> The problem
Calculate how many lines in the following records hold the word "time", and report that number without comment.
---*---
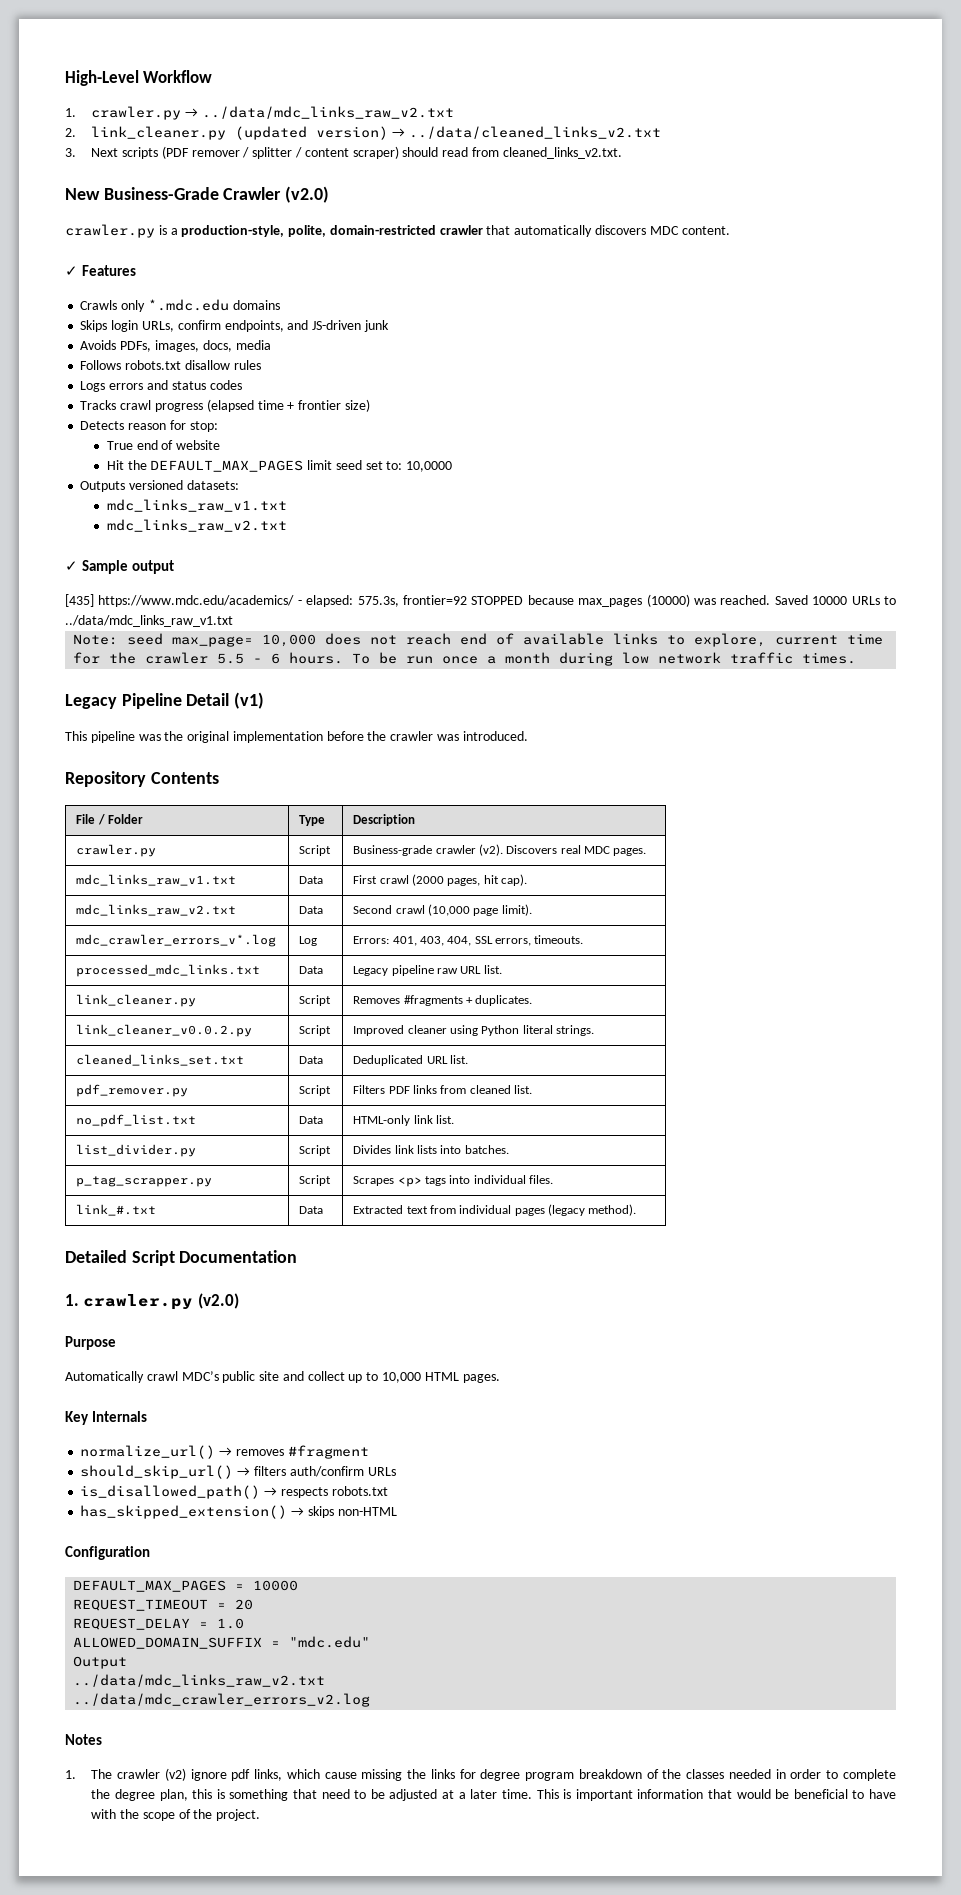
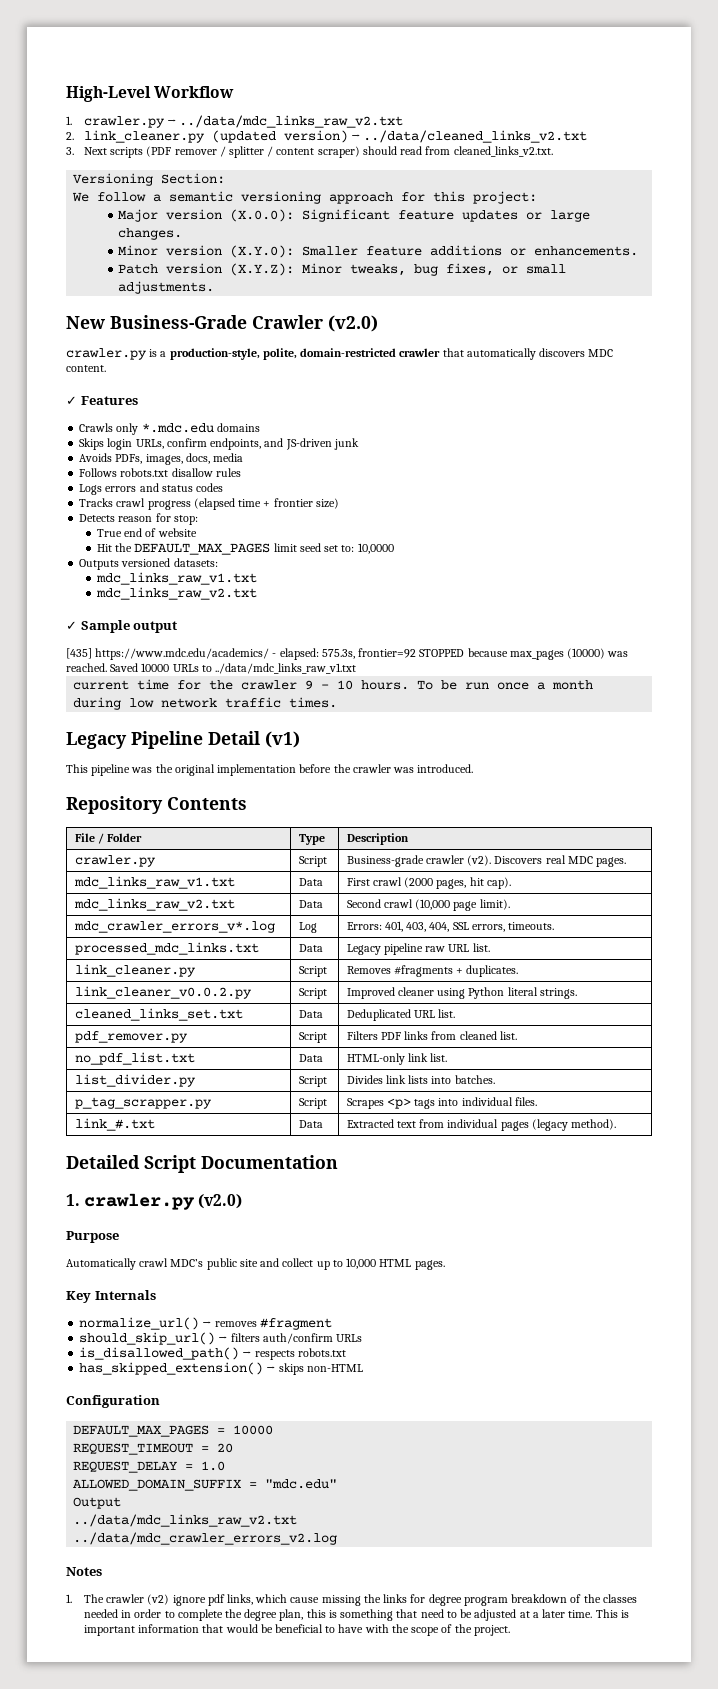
+ Versioning Section:
+ We follow a semantic versioning approach for this project:
+ Major version (X.0.0): Significant feature updates or large changes.
+ Minor version (X.Y.0): Smaller feature additions or enhancements.
+ Patch version (X.Y.Z): Minor tweaks, bug fixes, or small adjustments.
- Note: seed max_page= 10,000 does not reach end of available links to explore, current time for the crawler 5.5 - 6 hours.
+ current time for the crawler 9 - 10 hours.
---*---
> Response box
2